TASK GOAL
Locate the line bearing "2,752 mdp en Q." in the material below, then reproduce it and each following line up to and including the line bearing "convierte en negocio".

INFORMATION SHOWN
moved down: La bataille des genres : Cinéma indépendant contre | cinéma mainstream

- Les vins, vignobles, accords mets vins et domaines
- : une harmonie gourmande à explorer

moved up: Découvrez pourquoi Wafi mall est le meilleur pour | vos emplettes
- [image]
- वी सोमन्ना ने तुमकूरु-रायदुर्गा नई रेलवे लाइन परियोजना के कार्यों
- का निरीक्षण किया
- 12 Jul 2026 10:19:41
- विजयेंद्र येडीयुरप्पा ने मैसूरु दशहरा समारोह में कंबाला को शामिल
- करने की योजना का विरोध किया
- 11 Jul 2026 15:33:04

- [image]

* * *

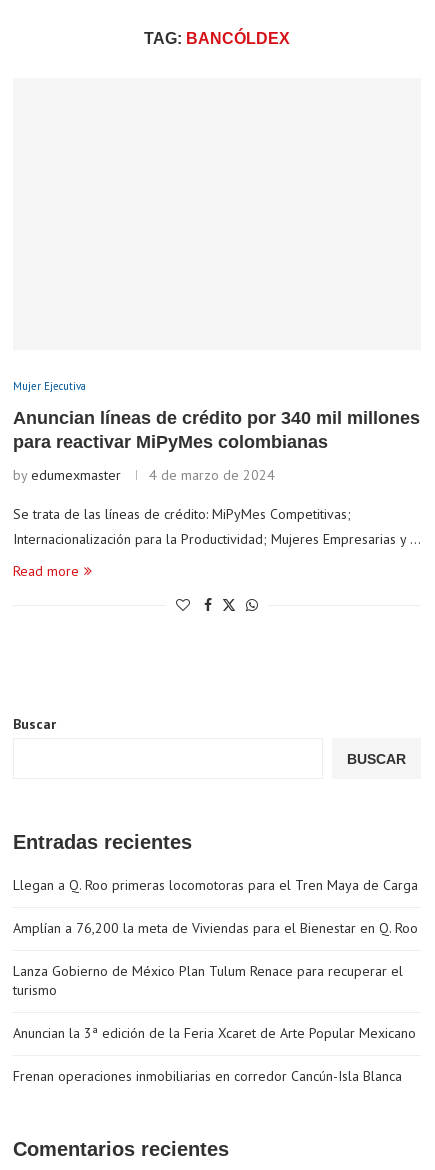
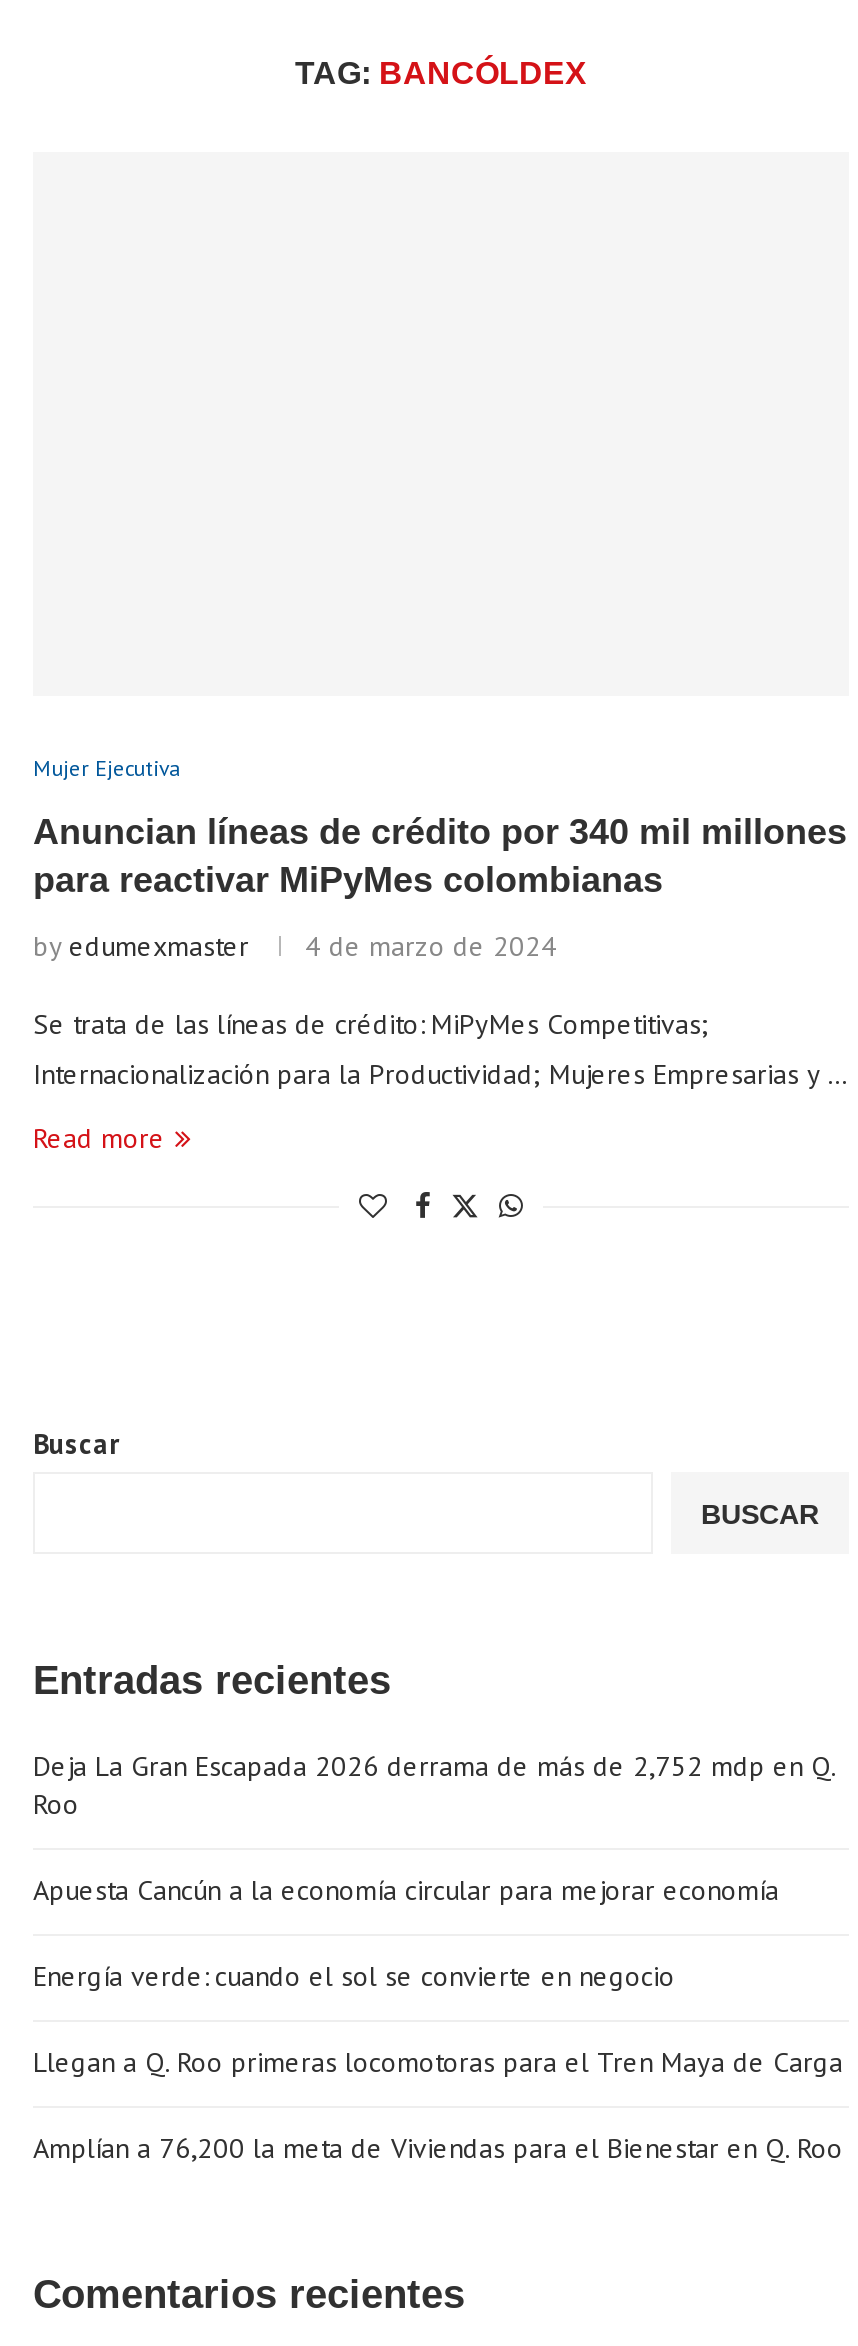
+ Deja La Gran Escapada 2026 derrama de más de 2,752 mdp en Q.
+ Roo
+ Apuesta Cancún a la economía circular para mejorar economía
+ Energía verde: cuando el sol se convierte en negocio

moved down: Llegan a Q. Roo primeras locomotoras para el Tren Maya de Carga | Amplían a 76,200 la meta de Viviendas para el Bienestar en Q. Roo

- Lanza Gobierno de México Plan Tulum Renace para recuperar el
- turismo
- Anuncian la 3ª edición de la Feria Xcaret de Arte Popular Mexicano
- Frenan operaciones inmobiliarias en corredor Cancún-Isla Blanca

OUTPUT OF THE TASK
+ Deja La Gran Escapada 2026 derrama de más de 2,752 mdp en Q.
+ Roo
+ Apuesta Cancún a la economía circular para mejorar economía
+ Energía verde: cuando el sol se convierte en negocio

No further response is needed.